Chocolate Labradors are smart and hardworking dogs. They are useful as assistant dogs and are also great for homes with kids and other pets. Their Chocolate coat is beautiful and makes them stand out. They will win the affection of everyone – not just in the house, but also in the park, the neighbourhood, and anywhere you take them. Just make sure you are buying your baby from a reliable breeder, and you will have a wonderful companion by your side.
FAQs: Chocolate Labradors
How much does a Chocolate Labrador cost?
A healthy Chocolate Labrador puppy can cost you around $ 800 to $ 1200. Reliable breeders go through a lot of trouble to ensure a healthy puppy that doesn’t carry diseases and infections.
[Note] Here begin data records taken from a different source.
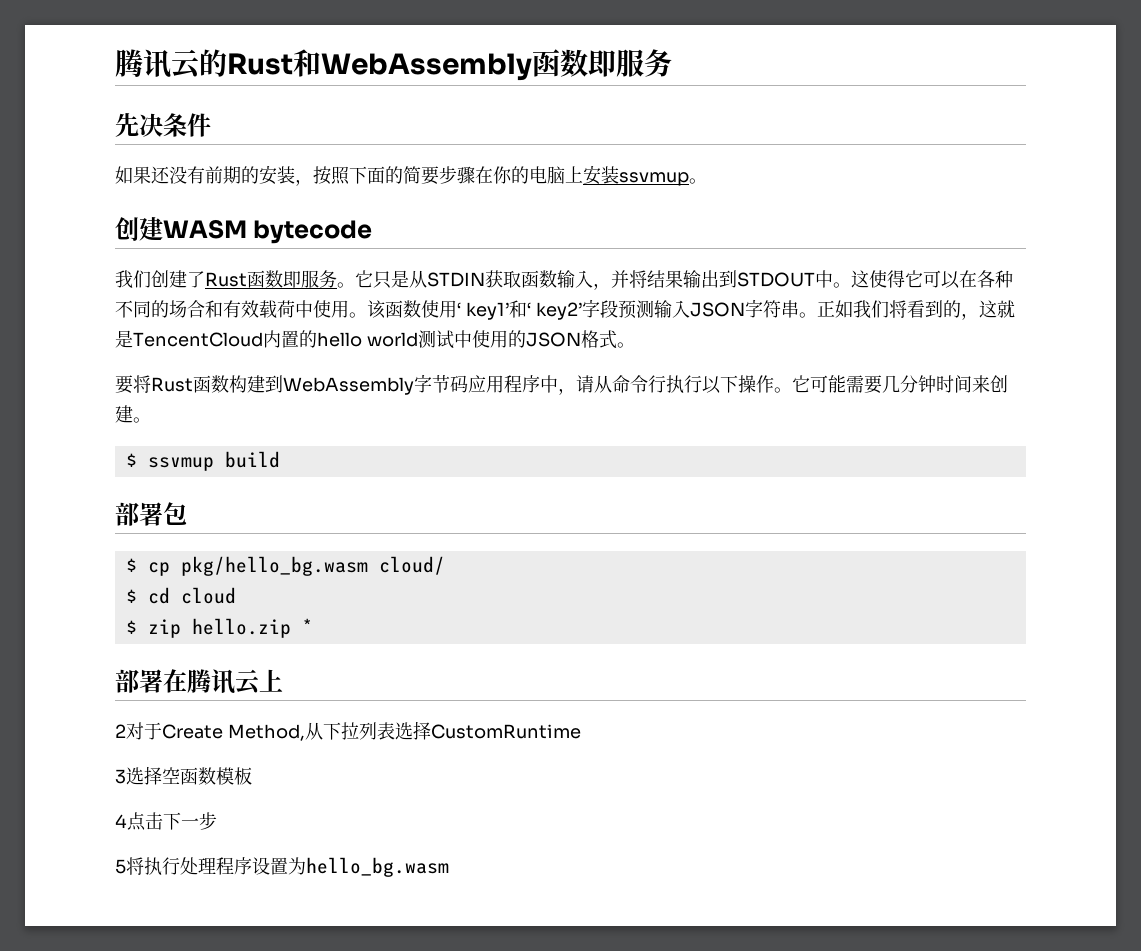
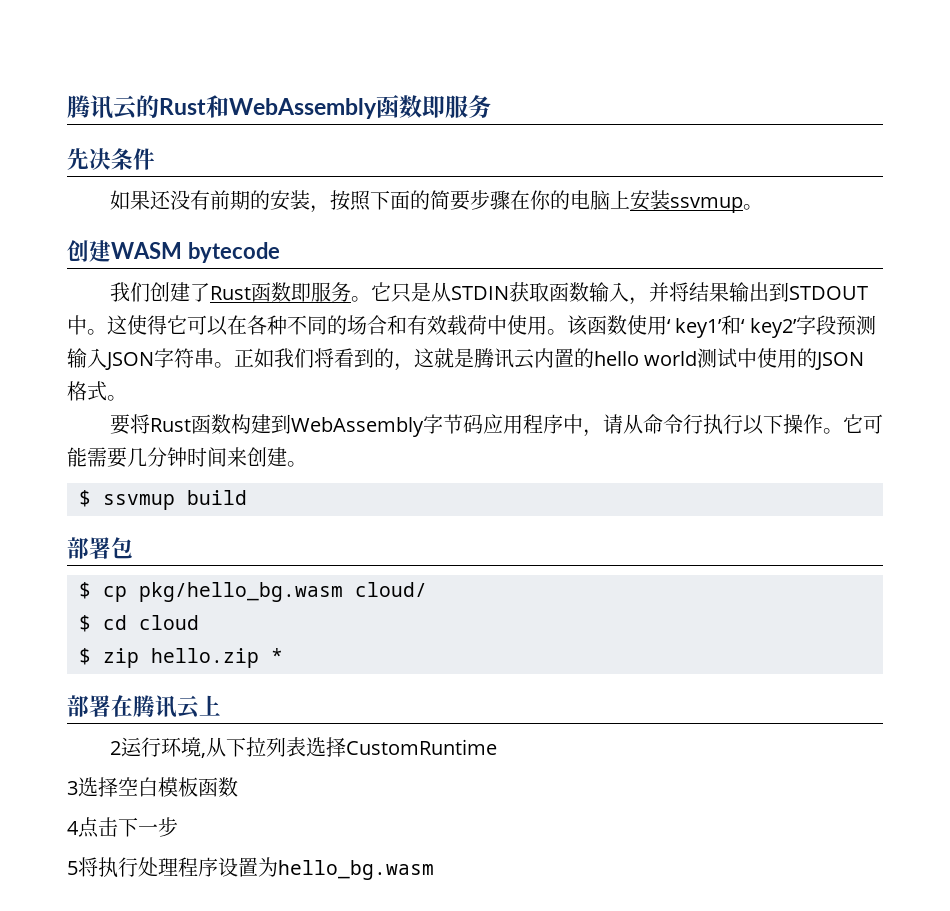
- 正如我们将看到的，这就是TencentCloud内置的hello world测试中使用的JSON格式。
+ 正如我们将看到的，这就是腾讯云内置的hello world测试中使用的JSON格式。
- 2对于Create Method,从下拉列表选择CustomRuntime
+ 2运行环境,从下拉列表选择CustomRuntime
- 3选择空函数模板
+ 3选择空白模板函数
How long does a Chocolate Labrador live?
The average lifespan of a Chocolate Labrador is around 10 years. That is around 2 years less than the average lifespan of Black and Yellow Labradors.
Why are Chocolate Labradors rare?
Chocolate Labradors are born when the offspring carries the recessive gene of Black Labradors. Out of nine possible genetic combination, only two can result in a Chocolate Labrador. That is why the are rare.
Are Chocolate Labradors difficult to train?
Trainability has little to do with the coat color, but work-line dogs are easier to train than show-line dogs. Since most Chocolate Labs come from show-line lineage, many owners find them a little difficult to train.
Are Chocolate Labradors hypoallergenic?
No, none of the Labrador Retrievers is hypoallergenic. They are high shedding dogs and will shed more in spring and fall.